La salvación es el don de Dios, totalmente opuesto al
concepto de un
pago. Cuando un hombre paga a otro hombre su salario, hace lo correcto,
y a
nadie se le ocurriría abrumarlo de elogios por ello. Pero
alabamos a Dios por
la salvación porque no es el pago de una deuda, sino que es un
don de la
gracia. Nadie entra a la vida eterna en la tierra o en el cielo porque
se lo ha
ganado: es el don de Dios.
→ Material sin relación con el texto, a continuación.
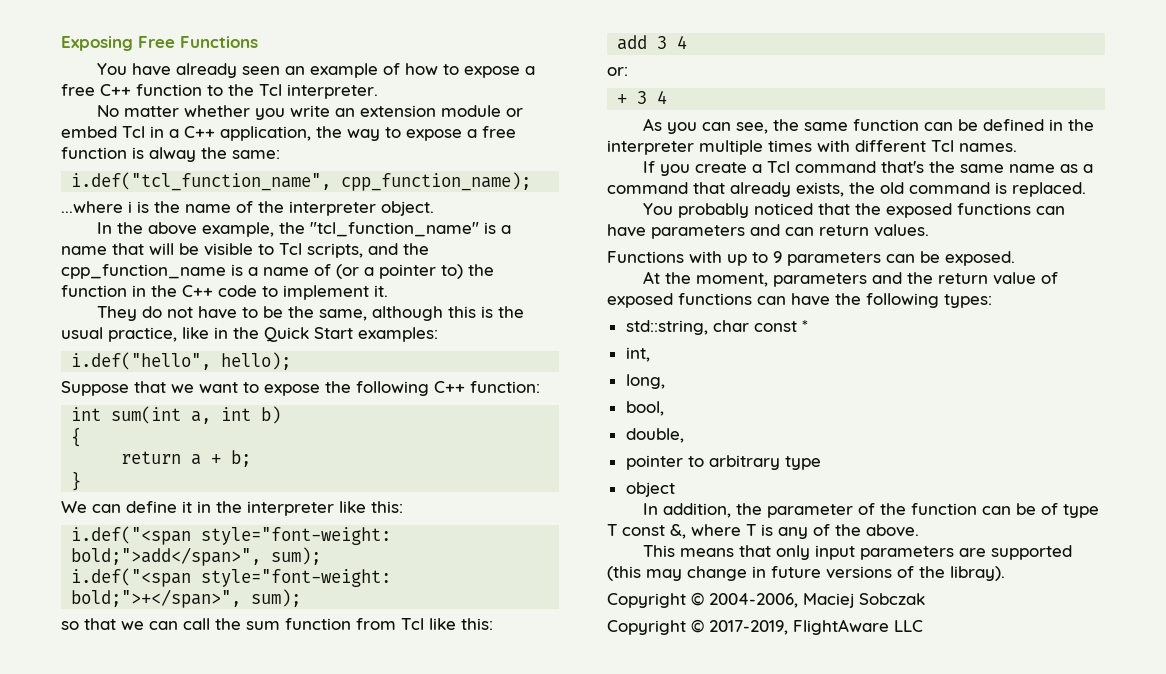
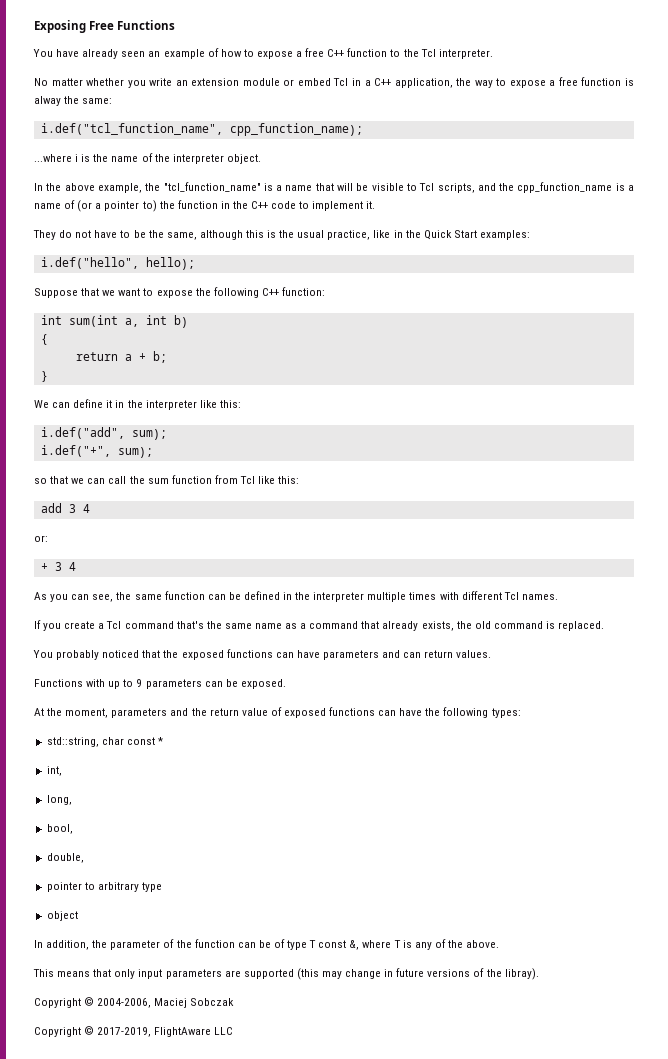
- i.def("<span style="font-weight: bold;">add</span>", sum);
- i.def("<span style="font-weight: bold;">+</span>", sum);
+ i.def("add", sum);
+ i.def("+", sum);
Decimos: "Nada es más gratuito que un
regalo." La salvación es tan puramente, tan absolutamente un don
de Dios,
que nada puede ser más inmerecido.
Dios lo da porque Él decide darlo, de conformidad a ese
grandioso texto que ha
hecho que muchos hombres se muerdan el labio de rabia: "Tendré
misericordia del que yo tenga misericordia, y me compadeceré del
que yo me
compadezca." Todos ustedes son culpables y están condenados, y
el Gran
La salvación es el don de Dios: enteramente es un don de
Dios, en oposición
a la noción de crecimiento. La salvación no es un
producto natural que
surge de dentro: es traída de una zona foránea, y
plantada en el corazón por
manos celestiales. La salvación en su totalidad es un don de
Dios. Si quieres
alcanzarla, allí está, completa. ¿Quieres
recibirla como un don perfecto?
"No, yo la voy a producir en mi propio taller." No puedes forjar un
trabajo tan raro y costoso, sobre el cual el propio Jesús
derramó toda la
sangre de su vida. Aquí hay una túnica sin costura, de un
solo tejido de arriba
abajo. Te cubrirá y te llenará de gloria. ¿Quieres
tenerla? "¡No, me voy a
poner a trabajar en el telar y voy a coser mi propia túnica!"
¡Eres un
insensato orgulloso! Estás tejiendo tu propia telaraña.
Estás bordando un
sueño. ¡Oh! que quisieras aceptar sin costo lo que Cristo
declaró consumado
sobre la cruz.
Es el don de Dios: esto es, está eternamente seguro en
oposición a los dones
de los hombres que muy pronto se desvanecen. "Yo no os la doy como
el
mundo la da," dice nuestro Señor Jesús. Si mi
Señor Jesús te da la
salvación en este momento, la tienes, la tienes para siempre.
Nunca te la va a
quitar; y si Él no te la quita, ¿quién
podrá hacerlo? Si Él te salva ahora
por medio de la fe, eres salvo, tan salvo que nunca perecerás,
ni nadie te
arrebatará de Su mano. ¡Que
así sea con cada uno de nosotros! Amén.